**REQUIREMENT:** Return only the lines of the listing below that run from the line with "- (Update this" through the line with "- Project Structure", both ends included, exactly as written.

**MATERIAL FOR THIS EXERCISE:**
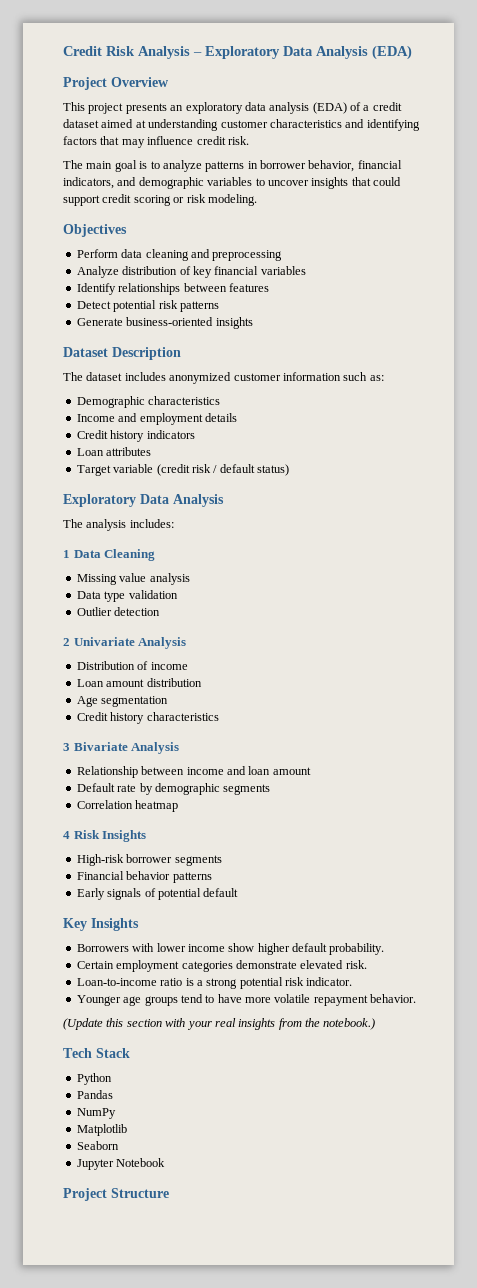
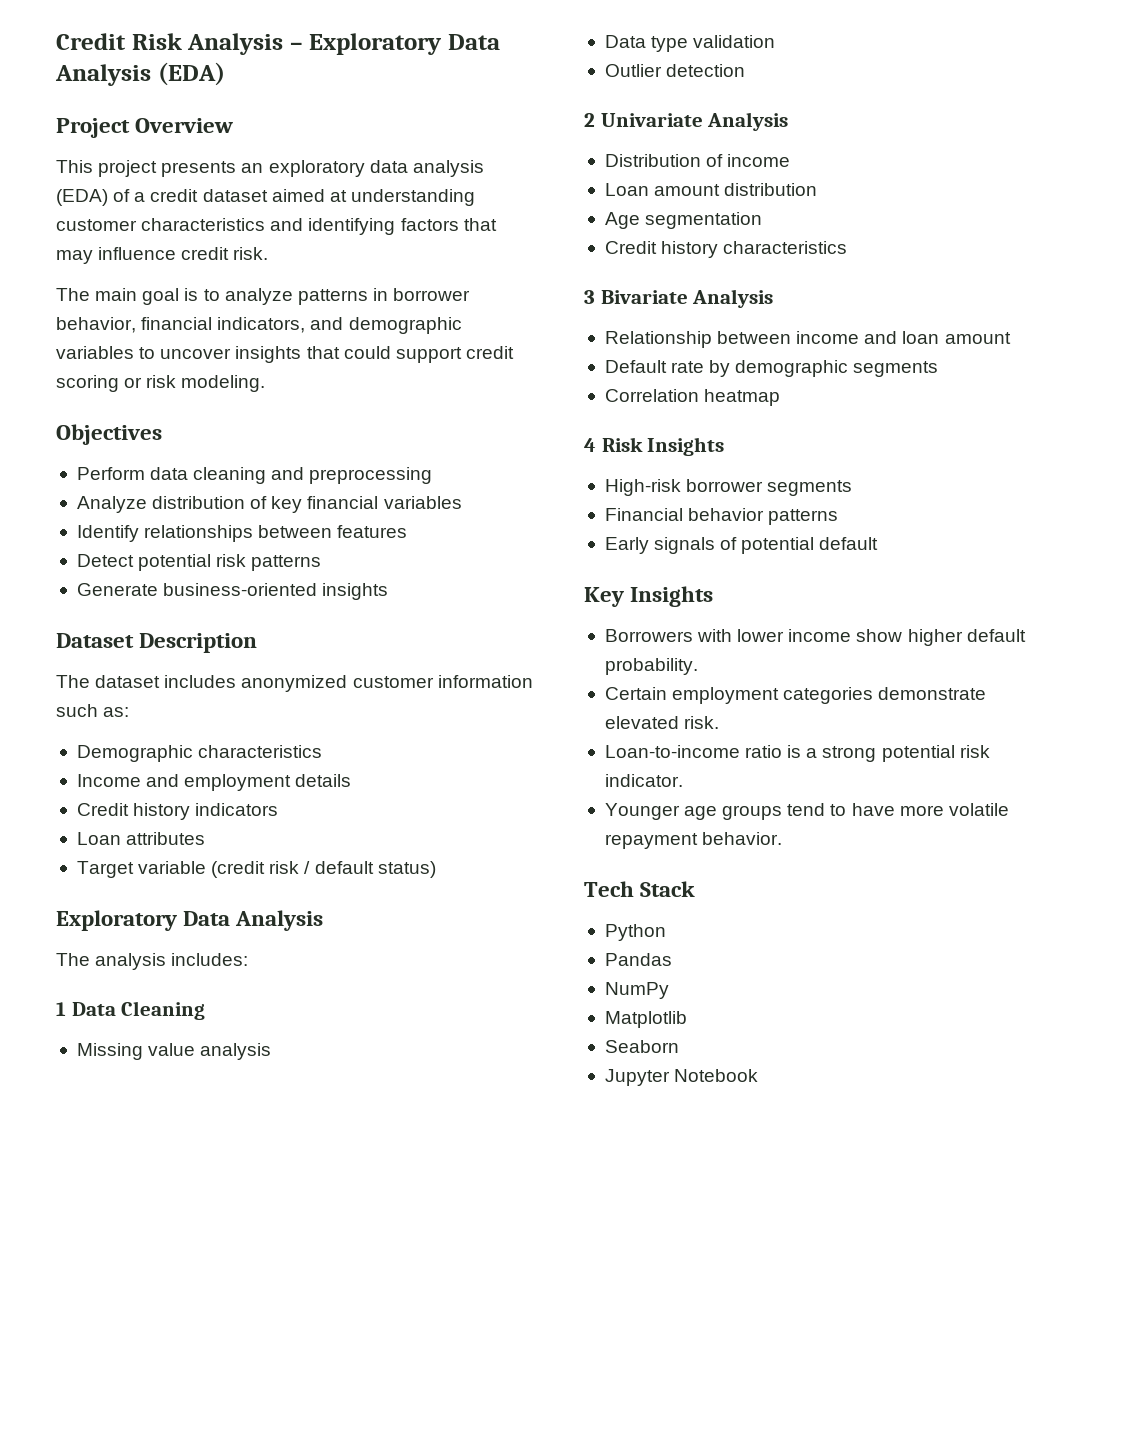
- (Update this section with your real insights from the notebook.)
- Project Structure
* * *
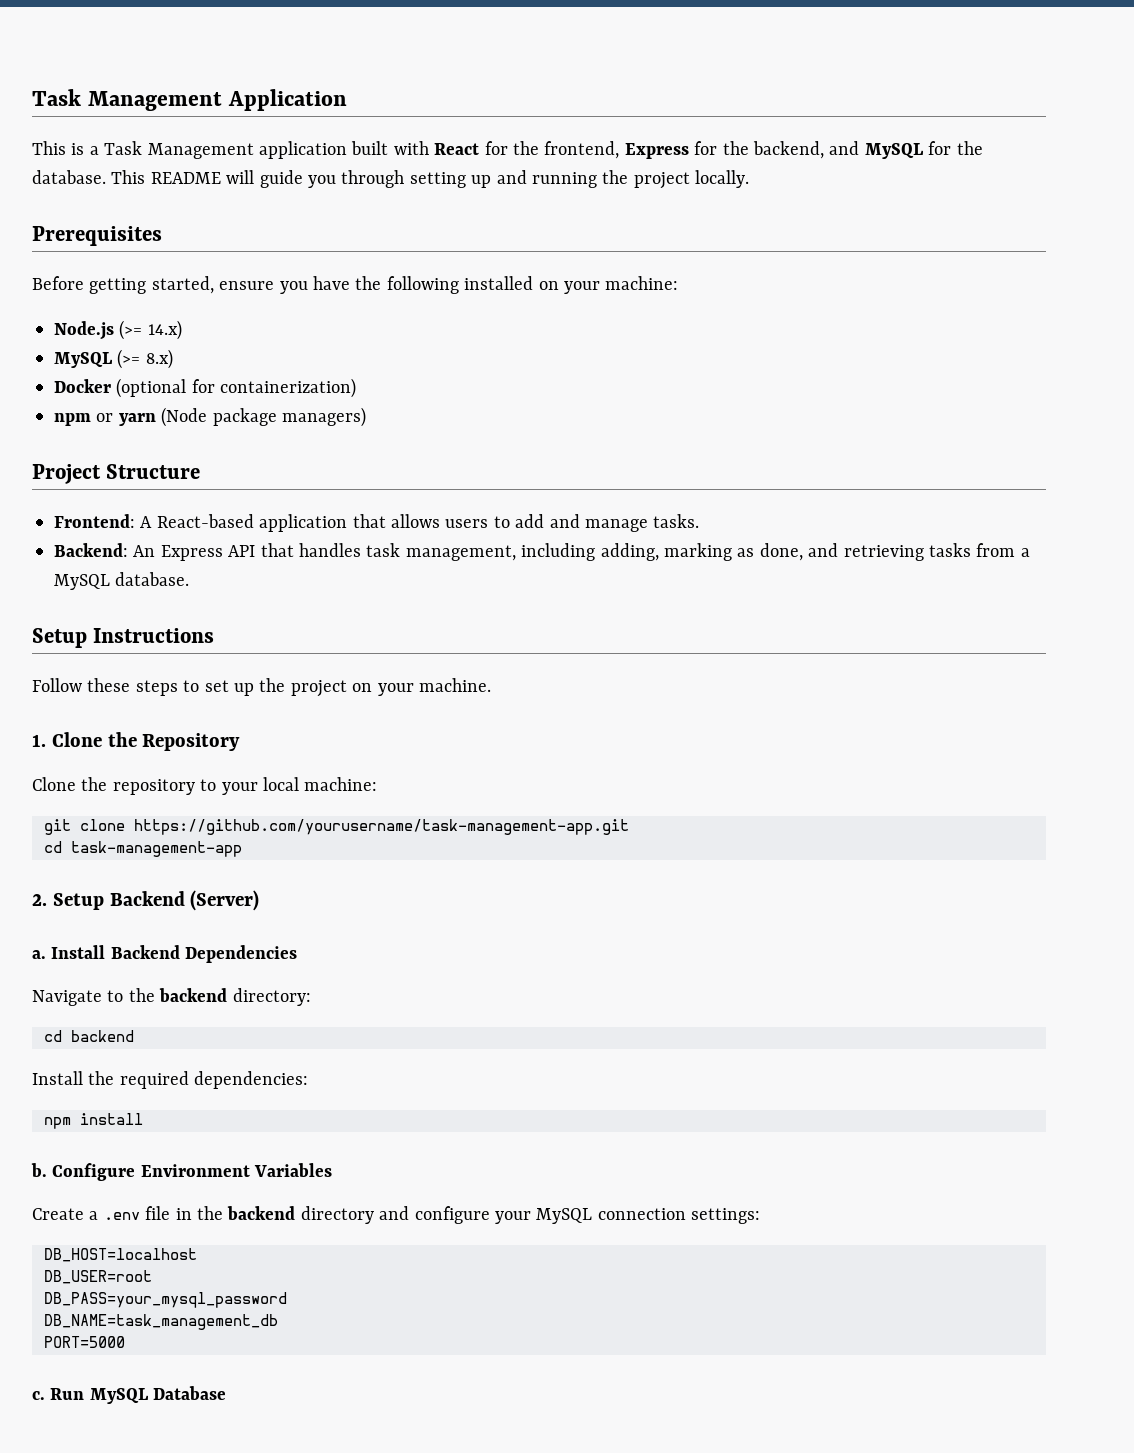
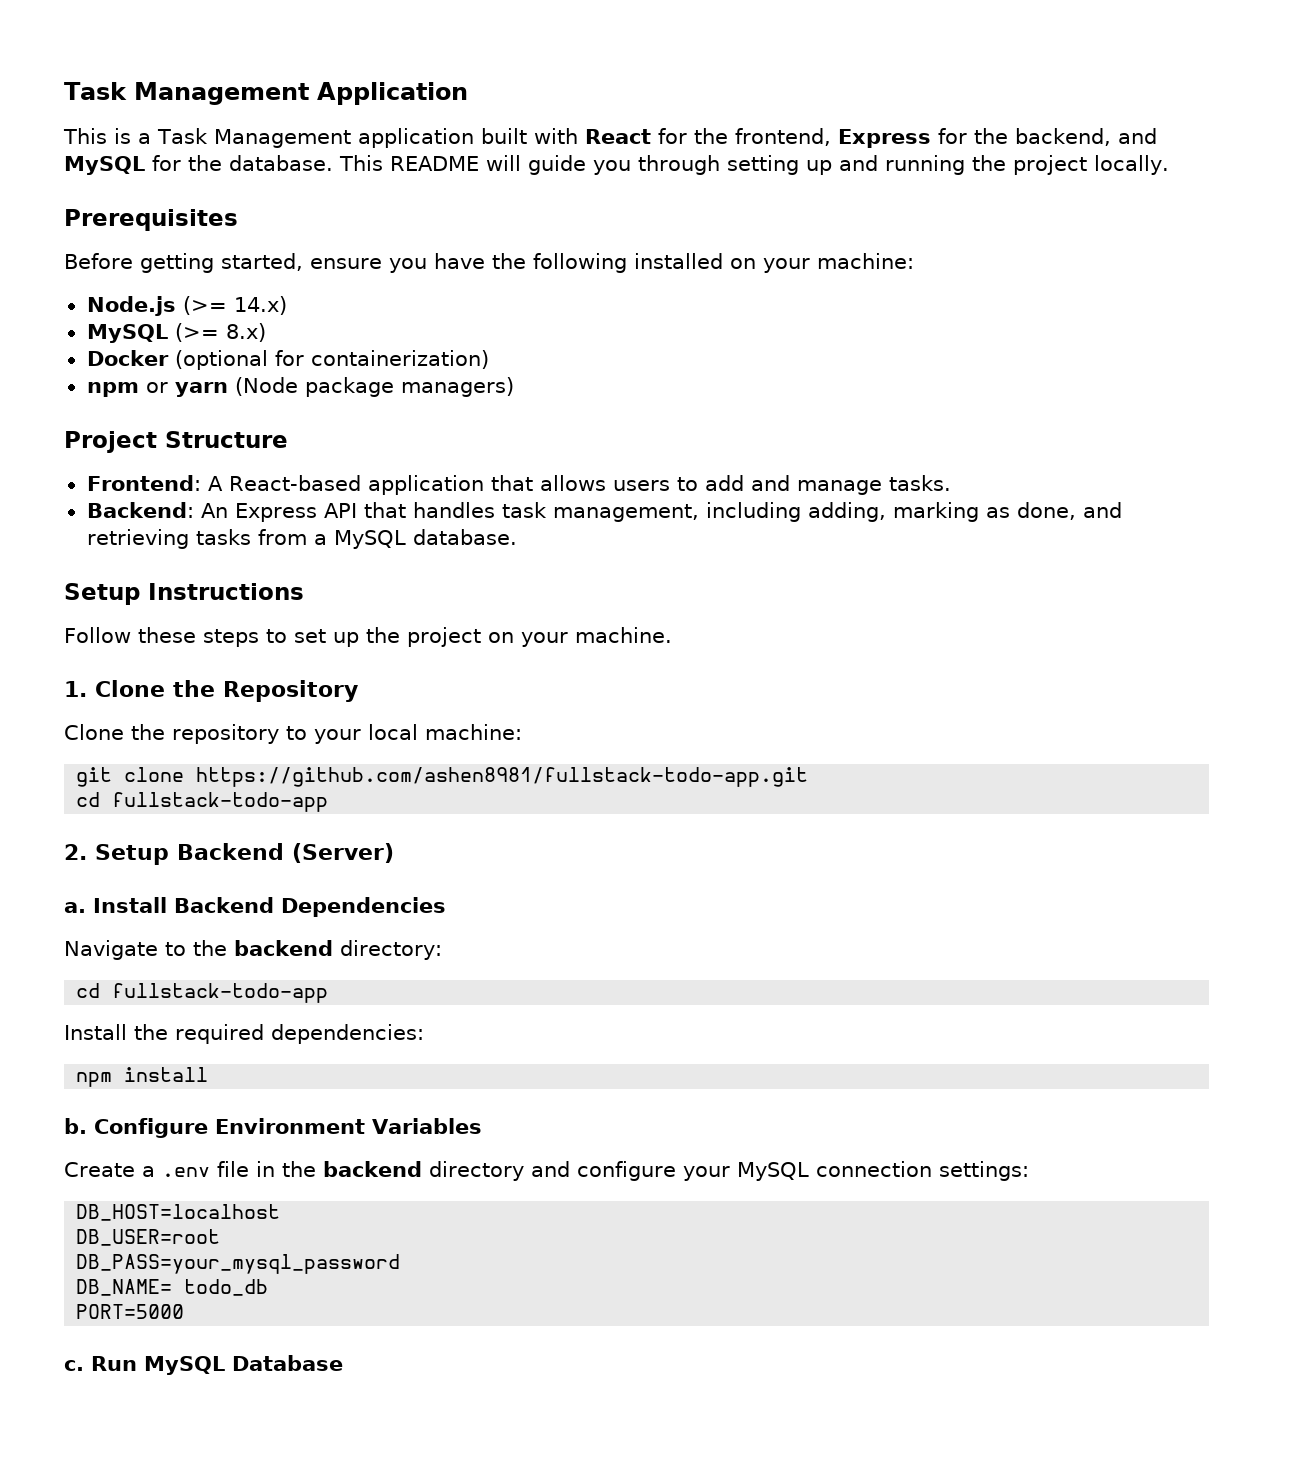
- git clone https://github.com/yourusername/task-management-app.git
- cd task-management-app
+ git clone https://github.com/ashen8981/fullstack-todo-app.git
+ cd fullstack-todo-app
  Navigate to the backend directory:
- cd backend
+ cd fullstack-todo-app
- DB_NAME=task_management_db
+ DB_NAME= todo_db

**RESPONSE AREA:**
- (Update this section with your real insights from the notebook.)
- Project Structure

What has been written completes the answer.